[Recorded data]
☆ ☆ ☆ ☆ ☆

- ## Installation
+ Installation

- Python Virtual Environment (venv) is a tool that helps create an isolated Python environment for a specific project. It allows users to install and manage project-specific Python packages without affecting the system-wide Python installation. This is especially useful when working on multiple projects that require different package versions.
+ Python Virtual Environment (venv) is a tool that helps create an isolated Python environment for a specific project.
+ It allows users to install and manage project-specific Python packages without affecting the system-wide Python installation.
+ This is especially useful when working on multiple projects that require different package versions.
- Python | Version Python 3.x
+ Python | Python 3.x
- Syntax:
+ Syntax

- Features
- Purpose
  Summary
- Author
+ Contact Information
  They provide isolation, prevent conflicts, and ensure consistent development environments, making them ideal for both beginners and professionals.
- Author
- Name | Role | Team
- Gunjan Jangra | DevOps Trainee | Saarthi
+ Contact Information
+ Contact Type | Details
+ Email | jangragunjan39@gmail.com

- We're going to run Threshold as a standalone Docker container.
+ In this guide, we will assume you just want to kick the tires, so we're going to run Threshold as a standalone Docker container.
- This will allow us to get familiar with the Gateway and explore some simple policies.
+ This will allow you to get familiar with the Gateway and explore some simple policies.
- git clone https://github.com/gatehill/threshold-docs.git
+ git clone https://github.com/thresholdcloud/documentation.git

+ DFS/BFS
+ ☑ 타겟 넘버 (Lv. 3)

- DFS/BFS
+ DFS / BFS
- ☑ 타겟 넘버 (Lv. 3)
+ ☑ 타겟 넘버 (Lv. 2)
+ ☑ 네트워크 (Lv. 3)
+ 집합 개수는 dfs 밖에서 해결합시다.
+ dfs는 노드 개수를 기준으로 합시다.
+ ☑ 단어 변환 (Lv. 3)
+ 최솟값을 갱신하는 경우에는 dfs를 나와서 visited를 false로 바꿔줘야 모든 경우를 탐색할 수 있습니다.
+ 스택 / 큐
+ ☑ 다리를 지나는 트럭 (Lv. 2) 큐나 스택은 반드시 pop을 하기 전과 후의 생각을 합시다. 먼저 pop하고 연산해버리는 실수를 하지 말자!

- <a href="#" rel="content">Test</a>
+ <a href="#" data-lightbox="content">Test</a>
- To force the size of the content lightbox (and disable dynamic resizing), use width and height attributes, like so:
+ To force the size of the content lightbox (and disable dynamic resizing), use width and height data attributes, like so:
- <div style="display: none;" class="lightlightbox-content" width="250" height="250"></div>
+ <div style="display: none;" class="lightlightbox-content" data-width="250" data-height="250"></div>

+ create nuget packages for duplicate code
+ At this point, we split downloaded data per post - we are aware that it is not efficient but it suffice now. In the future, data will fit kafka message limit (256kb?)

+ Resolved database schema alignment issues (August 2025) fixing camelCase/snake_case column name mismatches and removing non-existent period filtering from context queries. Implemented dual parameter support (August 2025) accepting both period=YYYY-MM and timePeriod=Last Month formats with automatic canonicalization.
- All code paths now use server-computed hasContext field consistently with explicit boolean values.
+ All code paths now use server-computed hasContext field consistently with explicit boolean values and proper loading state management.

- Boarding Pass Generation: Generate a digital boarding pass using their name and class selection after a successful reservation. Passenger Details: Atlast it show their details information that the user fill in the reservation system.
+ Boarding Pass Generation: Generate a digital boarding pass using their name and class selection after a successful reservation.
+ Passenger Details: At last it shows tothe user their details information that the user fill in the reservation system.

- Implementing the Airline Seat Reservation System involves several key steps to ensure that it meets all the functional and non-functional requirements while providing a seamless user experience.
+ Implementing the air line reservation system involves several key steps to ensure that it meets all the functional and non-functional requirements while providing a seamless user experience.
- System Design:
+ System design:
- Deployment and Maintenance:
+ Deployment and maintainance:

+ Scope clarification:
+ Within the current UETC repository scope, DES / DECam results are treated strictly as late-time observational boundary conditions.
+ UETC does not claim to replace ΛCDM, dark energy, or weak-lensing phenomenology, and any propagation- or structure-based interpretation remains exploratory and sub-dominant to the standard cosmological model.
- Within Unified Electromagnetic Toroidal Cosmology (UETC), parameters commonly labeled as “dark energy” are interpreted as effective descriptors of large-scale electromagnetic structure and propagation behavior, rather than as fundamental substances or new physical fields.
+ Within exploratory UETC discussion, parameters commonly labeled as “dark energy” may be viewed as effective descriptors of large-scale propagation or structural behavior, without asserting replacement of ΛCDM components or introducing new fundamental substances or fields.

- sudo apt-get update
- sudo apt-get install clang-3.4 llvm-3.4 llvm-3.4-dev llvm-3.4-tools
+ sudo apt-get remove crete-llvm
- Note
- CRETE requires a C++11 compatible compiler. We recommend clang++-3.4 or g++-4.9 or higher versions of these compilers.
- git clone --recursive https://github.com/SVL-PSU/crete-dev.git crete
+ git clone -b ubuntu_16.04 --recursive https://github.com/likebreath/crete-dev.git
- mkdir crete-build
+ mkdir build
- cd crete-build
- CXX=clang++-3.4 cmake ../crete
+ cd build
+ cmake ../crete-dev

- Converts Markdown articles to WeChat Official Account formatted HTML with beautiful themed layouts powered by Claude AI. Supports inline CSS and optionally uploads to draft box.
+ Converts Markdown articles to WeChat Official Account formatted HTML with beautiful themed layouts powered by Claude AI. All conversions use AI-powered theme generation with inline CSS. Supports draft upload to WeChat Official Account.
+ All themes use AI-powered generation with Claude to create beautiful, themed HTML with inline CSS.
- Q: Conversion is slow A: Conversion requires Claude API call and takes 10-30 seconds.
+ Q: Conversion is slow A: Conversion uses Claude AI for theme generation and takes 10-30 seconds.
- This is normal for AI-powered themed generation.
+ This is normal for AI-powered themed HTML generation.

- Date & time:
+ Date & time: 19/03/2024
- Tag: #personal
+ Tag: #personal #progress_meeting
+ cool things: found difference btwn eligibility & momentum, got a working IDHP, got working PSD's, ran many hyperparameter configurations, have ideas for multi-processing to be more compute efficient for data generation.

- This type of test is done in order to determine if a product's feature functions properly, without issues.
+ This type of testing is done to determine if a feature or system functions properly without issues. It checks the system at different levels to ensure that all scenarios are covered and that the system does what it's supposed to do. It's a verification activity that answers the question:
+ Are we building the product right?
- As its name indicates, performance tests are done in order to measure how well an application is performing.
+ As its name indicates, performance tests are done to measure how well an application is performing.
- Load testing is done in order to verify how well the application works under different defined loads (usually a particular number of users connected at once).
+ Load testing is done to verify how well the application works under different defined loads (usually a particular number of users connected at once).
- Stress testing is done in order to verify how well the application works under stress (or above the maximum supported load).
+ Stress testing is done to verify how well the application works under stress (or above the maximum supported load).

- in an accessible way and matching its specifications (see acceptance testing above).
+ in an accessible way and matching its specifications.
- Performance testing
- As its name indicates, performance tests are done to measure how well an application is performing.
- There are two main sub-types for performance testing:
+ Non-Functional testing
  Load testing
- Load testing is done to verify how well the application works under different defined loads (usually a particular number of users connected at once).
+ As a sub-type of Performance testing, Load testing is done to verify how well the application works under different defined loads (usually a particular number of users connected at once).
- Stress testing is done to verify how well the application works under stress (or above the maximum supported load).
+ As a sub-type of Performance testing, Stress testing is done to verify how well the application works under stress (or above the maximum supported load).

☆ ☆ ☆ ☆ ☆

Aim of the exercise: A single number is the whole answer here: the number of lines in the data that include "recursive".

Solved problem: 2